The USCCB, in its brief, stressed that abortion is not a right created by the Constitution and called it “inherently different from other types of personal decisions to which this court has accorded constitutional protection.”
Referring to the court’s major abortion decisions, the brief warned that if the Supreme Court “continues to treat abortion as a constitutional issue,” it will face more questions in the future about “what sorts of abortion regulations are permissible.”
The court’s two big decisions on abortion were Roe v. Wade, the 1973 court case which legalized abortion, and Casey v. Planned Parenthood in 1992, which affirmed Roe and also stressed that a state regulation on abortion could not impose an “undue burden” on a woman “seeking an abortion before the fetus attains viability.”
In a Nov. 28 op-ed in The Washington Post, Lynn Fitch, Mississippi’s attorney general, who is defending the state’s abortion law, said the case before the court was about “overturning Roe v. Wade and returning decision-making about abortion policy to the people.”

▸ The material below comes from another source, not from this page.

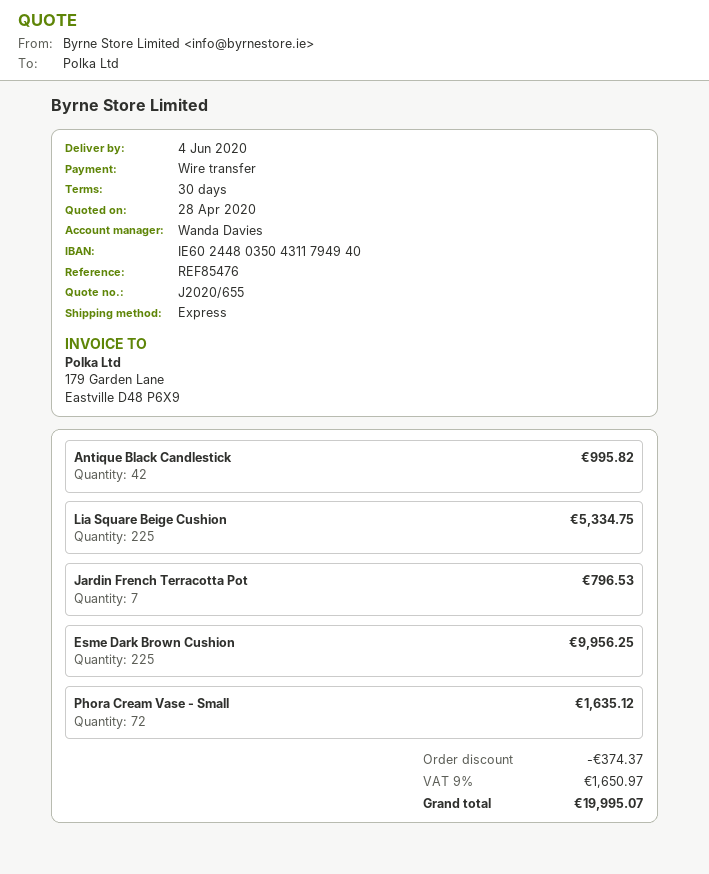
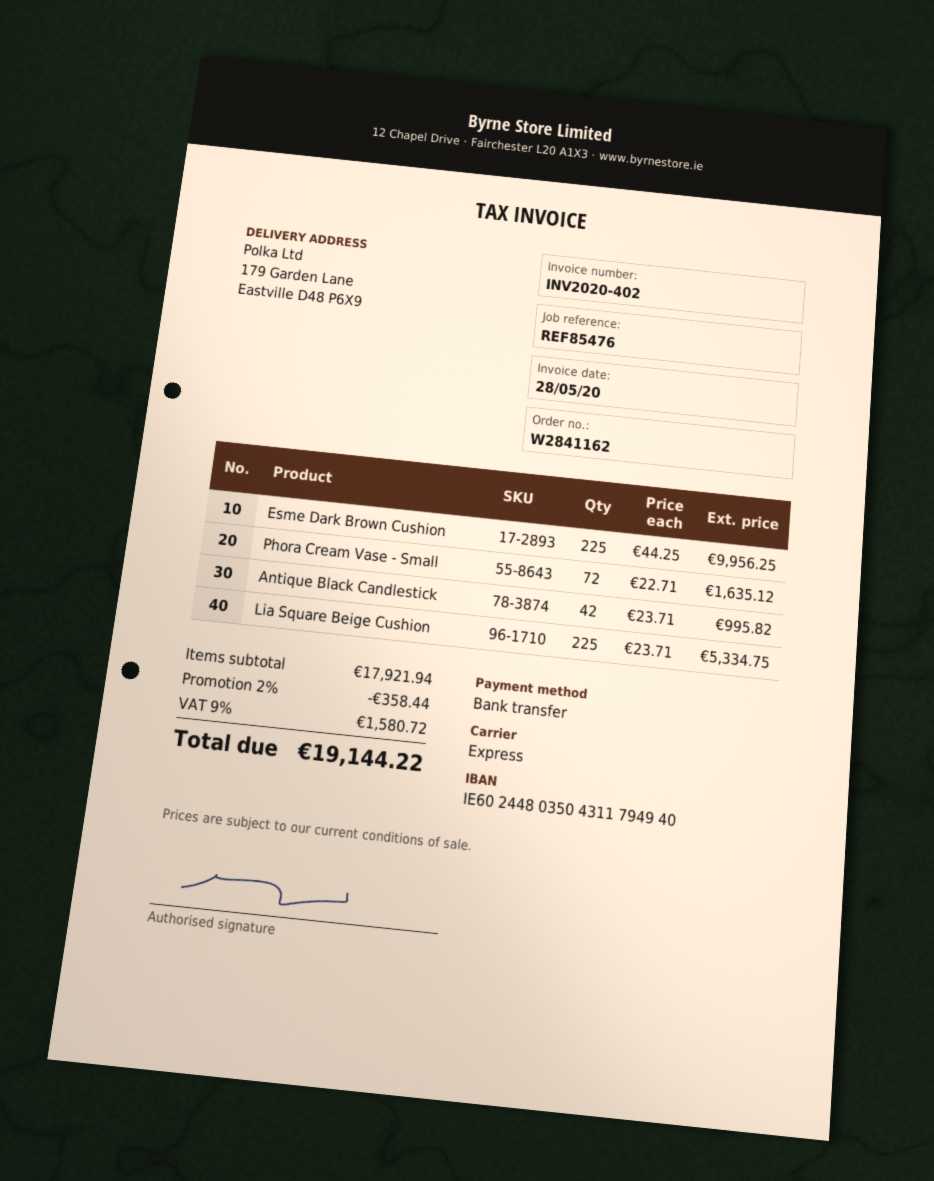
Jardin French Terracotta Pot: 7 for 796.53 -> none
discount: 374.37 -> 358.44
tax: 9% = 1650.97 -> 9% = 1580.72
total: 19995.07 -> 19144.22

She acknowledged the contentiousness of the case saying: “There is no question that the issues involved in abortion policy are tough, complex and emotionally charged. But it is precisely because of such challenges that the Constitution gives the people the difficult task of balancing competing interests, devising compromises and developing policy.
“It is the core principle of democratic self-governance that U.S. citizens act on hard issues through the men and women they elect and can hold accountable at the ballot box.”
When the Supreme Court decided Roe, she said, “it took abortion policymaking out of the hands of the people. It set it apart from all sorts of other difficult policy issues and created a special set of rules that have acted to keep abortion policy behind the bench, where unelected judges decide the fate of the people’s laws.”
O. Carter Snead, law professor at the University of Notre Dame, similarly noted in a Nov. 29 statement the strong feelings in this Mississippi case and said that “despite the intense emotions” surrounding it, the fundamental issue for the court is: Does it have the constitutional authority to create a rule regarding viability? He said it does not.
As he put it: “The court’s abortion jurisprudence has for decades imposed on the nation, without constitutional justification, an extreme, incoherent and deeply unjust regime pursuant to specious reasoning and constantly changing rules, standards and rationales.”
Snead also filed an amicus brief in favor of the Mississippi law, as did other Catholics and Catholic organizations.
But while several Catholic leaders have spoken in favor of dismantling Roe v. Wade, Catholics across the board have not. Last year, a survey by the Pew Research Center showed 68% of U.S. Catholics said Roe should not be overturned and 56% said abortion should be legal in all or most cases.
During the oral arguments of this case many people will be protesting while others will be praying and some listening in.
But when the arguments — which are likely to go beyond the allotted 70-minutes — are over, those on both sides will be united in one thing: waiting for the court to announce a decision, which will likely be in early July 2022.